Stored entries
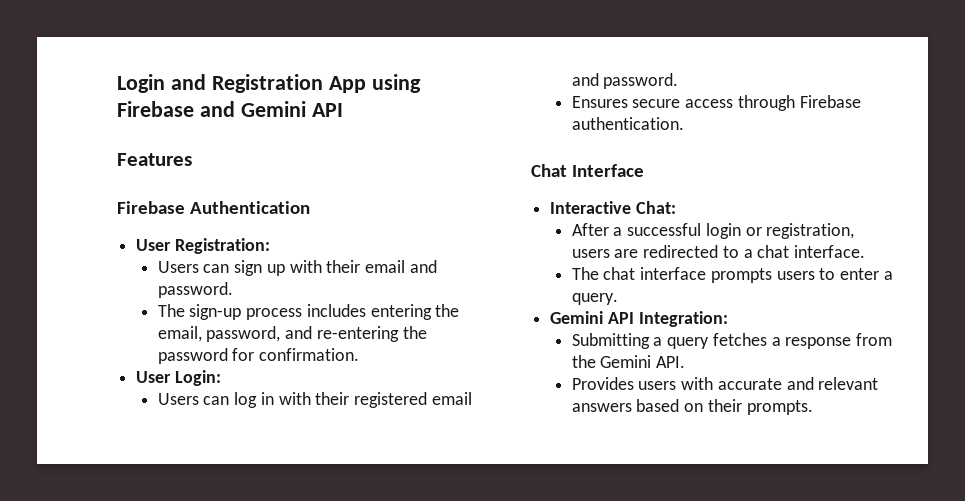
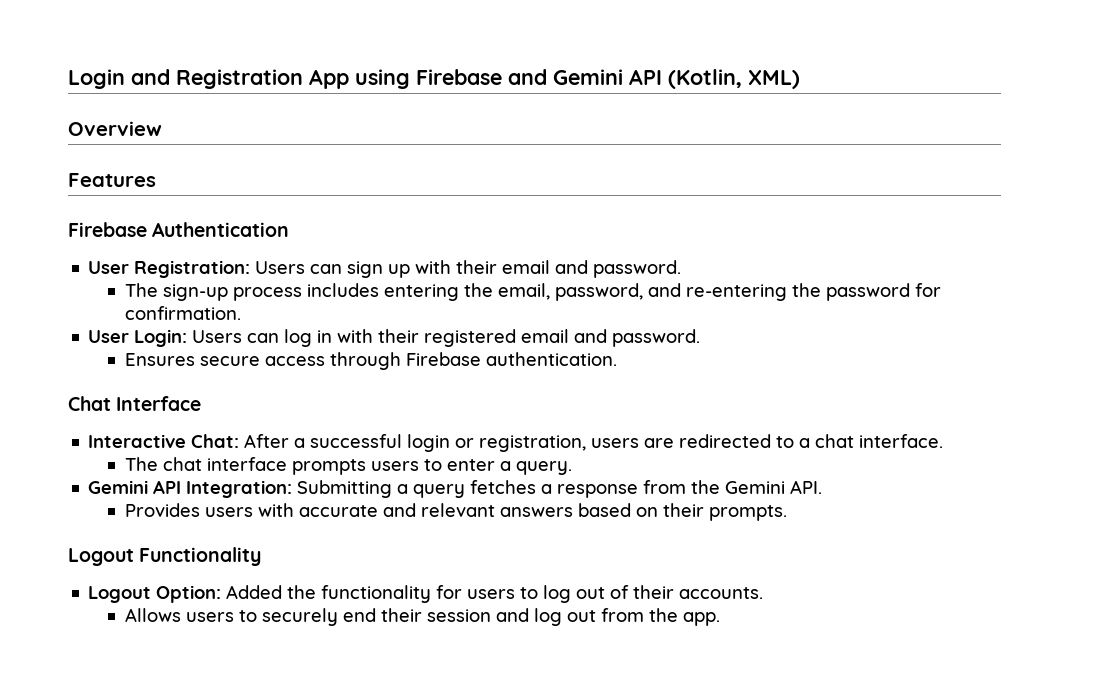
- Login and Registration App using Firebase and Gemini API
+ Login and Registration App using Firebase and Gemini API (Kotlin, XML)
+ Overview
- User Registration:
- Users can sign up with their email and password.
+ User Registration: Users can sign up with their email and password.
- User Login:
- Users can log in with their registered email and password.
+ User Login: Users can log in with their registered email and password.
- Interactive Chat:
- After a successful login or registration, users are redirected to a chat interface.
+ Interactive Chat: After a successful login or registration, users are redirected to a chat interface.
- Gemini API Integration:
- Submitting a query fetches a response from the Gemini API.
+ Gemini API Integration: Submitting a query fetches a response from the Gemini API.
+ Logout Functionality
+ Logout Option: Added the functionality for users to log out of their accounts.
+ Allows users to securely end their session and log out from the app.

» EXERCISE GOAL: Each record must appear again exactly as written above, without its pictures.

» EXERCISE SOLUTION:
- Login and Registration App using Firebase and Gemini API
+ Login and Registration App using Firebase and Gemini API (Kotlin, XML)
+ Overview
- User Registration:
- Users can sign up with their email and password.
+ User Registration: Users can sign up with their email and password.
- User Login:
- Users can log in with their registered email and password.
+ User Login: Users can log in with their registered email and password.
- Interactive Chat:
- After a successful login or registration, users are redirected to a chat interface.
+ Interactive Chat: After a successful login or registration, users are redirected to a chat interface.
- Gemini API Integration:
- Submitting a query fetches a response from the Gemini API.
+ Gemini API Integration: Submitting a query fetches a response from the Gemini API.
+ Logout Functionality
+ Logout Option: Added the functionality for users to log out of their accounts.
+ Allows users to securely end their session and log out from the app.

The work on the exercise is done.